Mit unserer Klosterkirche feiern wir, liebe Schwestern und Brüder, dieses Jahr einen runden Geburtstag, den dreihundertsten. 1724 begann nämlich die Ausmalung und Auszierung dieses barocken Gotteshauses, wofür unsere Mitbrüder mit den Brüdern Asam zwei der talentiertesten und gefragtesten Künstler ihrer Zeit im süddeutschen Raum hierhergeholt hatten. Sie bekamen den Auftrag, die drei Räume des Kircheninnerns nach einem theologischen Konzept auszuschmücken, das die Einsiedler selbst entworfen hatten. Nehmen wir uns heute einmal die Zeit, diese drei Räume samt ihrer Botschaft miteinander zu betrachten:
Der erste Raum hier vorne wird überspannt von einer Kuppel, in der das Geschehen von Weihnachten dargestellt ist. Die Botschaft dieses Festes ist schnell erklärt: Gott kommt in diese Welt. Er ist nicht jemand, der einst in Urzeiten die Welt erschaffen hat und sich seither nicht mehr für sein Werk interessiert. Vielmehr berührte ihn das Schicksal der Menschen, mit denen er deshalb seinen Bund erneuern wollte, um ihnen nahe zu sein. Dafür kam er selbst als Mensch in der Person Jesu Christi in die Welt.

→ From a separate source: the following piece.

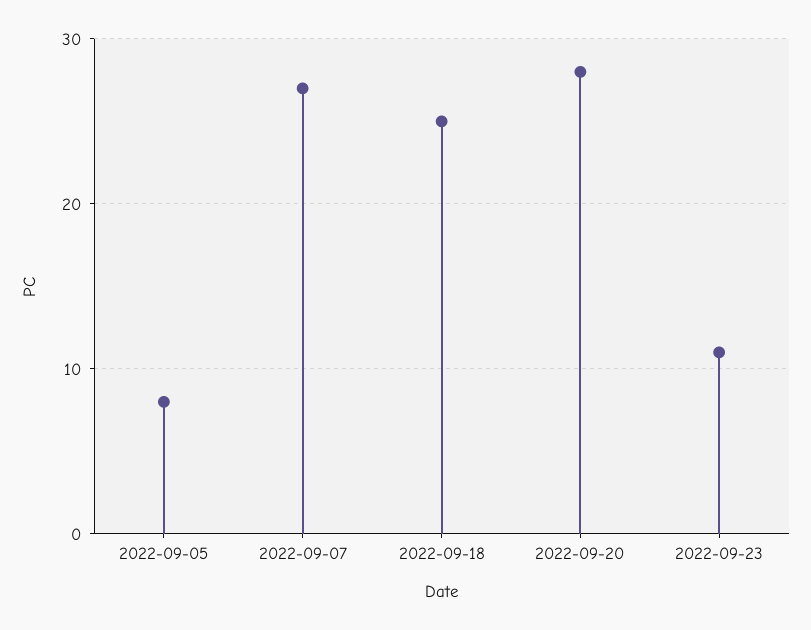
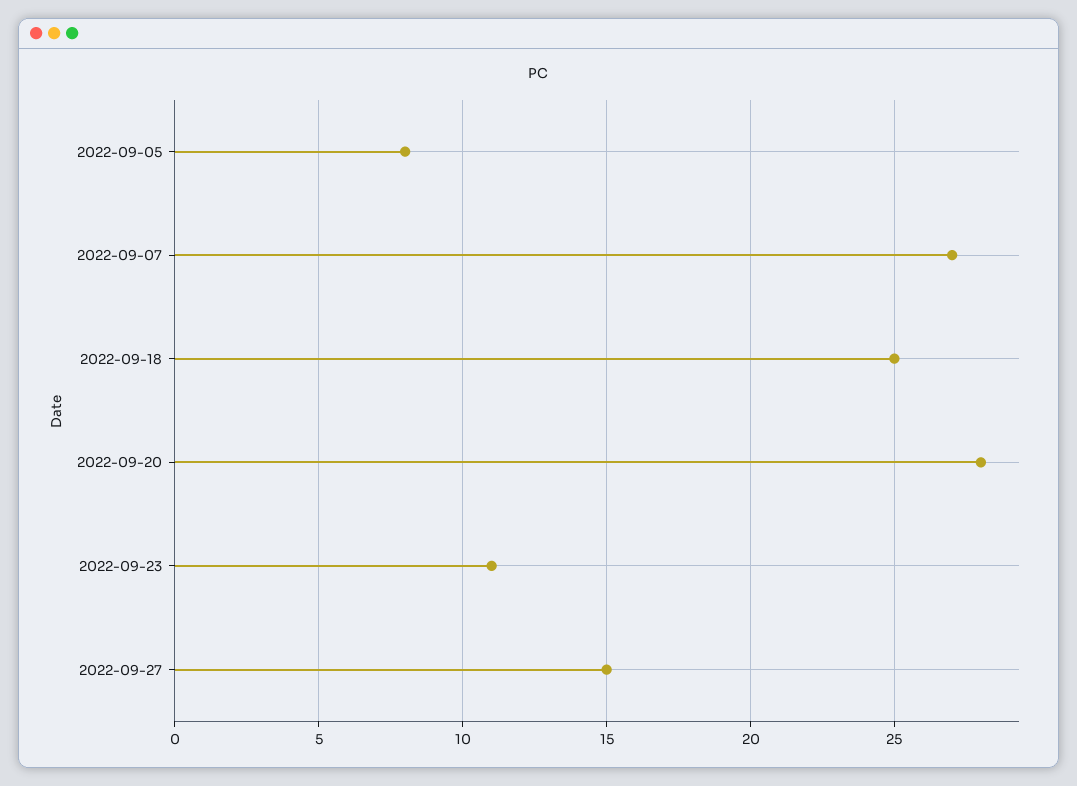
2022-09-27: none -> 15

Und Christus bleibt in der Welt, auch nach seinem Tod, seiner Auferstehung und seiner Himmelfahrt hinaus, in besonderer Weise durch das Geschenk der Eucharistie, das wir immer und immer wieder neu empfangen dürfen, mehrmals täglich auch hier in dieser Kirche. Das ist die Botschaft des zweiten Raumes mit der Darstellung des Letzten Abendmahles in der Kuppel.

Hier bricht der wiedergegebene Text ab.